Est-il possible de faire un geste plus Cult que celui-là ? Celui de monter Les Demoiselles de Rochefort, l’un des films les plus célèbres de Jacques Demy, au Lido, l’ancien cabaret mythique des Champs-Élysées, aujourd’hui transformé en haut lieu de la comédie musicale. Eh bien oui, il faut l’avouer : cette version des Demoiselles respecte, de façon admirable, le grand geste acidulé, drôle et kitsch que Jacques Demy et Michel Legrand ont posé en 1967 pour l’éternité.
Comment adapter cette comédie musicale qui prenait place dans les rues de Rochefort, et qui voyait les sœurs Garnier (« comme l’opéra»), Fanny et Solange, campées pour l’éternité par Catherine Deneuve et Françoise Dorléac, prendre vie sur scène ? Le spectacle s’ouvre sur un immense écran figurant la première séquence du film : le grand pont métallique de Rochefort. Derrière cet écran, on devine les musiciens et musiciennes de l’orchestre du Lido, nombreux et nombreuses, tout de cuivre armé, prêts à accompagner les mélodies swing si célèbres des Demoiselles. Lorsque la chanson des jumelles retentit pour la première fois, un doute nous traverse : retrouverons-nous la magie du film ? Ce doute s’efface très vite, dès que les chorégraphies se mettent en place. La danse est un grand geste jazz, rendant hommage avec précision à l’écriture d’origine. Les claquettes sont à la fête, les bras cabaret s’ouvrent avec grâce, pour notre plus grand enchantement.
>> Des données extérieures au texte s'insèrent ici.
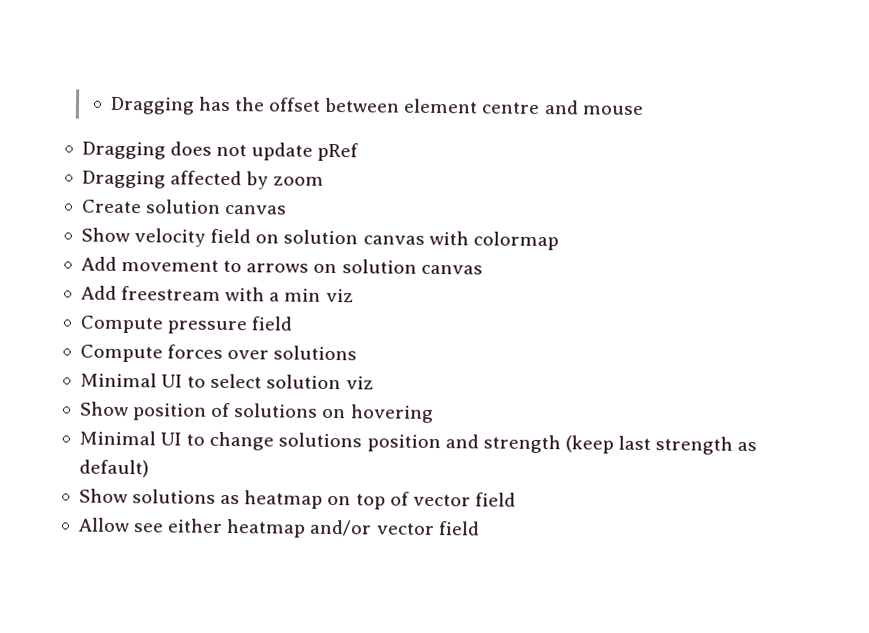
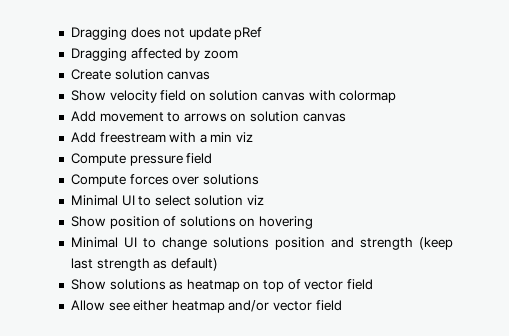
- Dragging has the offset between element centre and mouse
Mais rappelons-le : Les Demoiselles de Rochefort, c’est aussi une histoire. Dans le film comme dans ce spectacle, chacun cherche son chat : les sœurs Garnier rêvent de capitale et d’amour au coin de la rue. Yvonne, qui a vendu « toute sa vie des frites », rumine son amour perdu qu’elle a quitté à cause de son nom ridicule, un militaire poète, Maxence, cherche, lui, son « idéal féminin ». Tous les personnages sont impeccablement incarnés, au point de nous faire oublier les stars éternelles du film. Juliette Tacchino et Marine Chagnon sont merveilleuses dans les rôles de Fanny et Solange en perruques blondes et rousses.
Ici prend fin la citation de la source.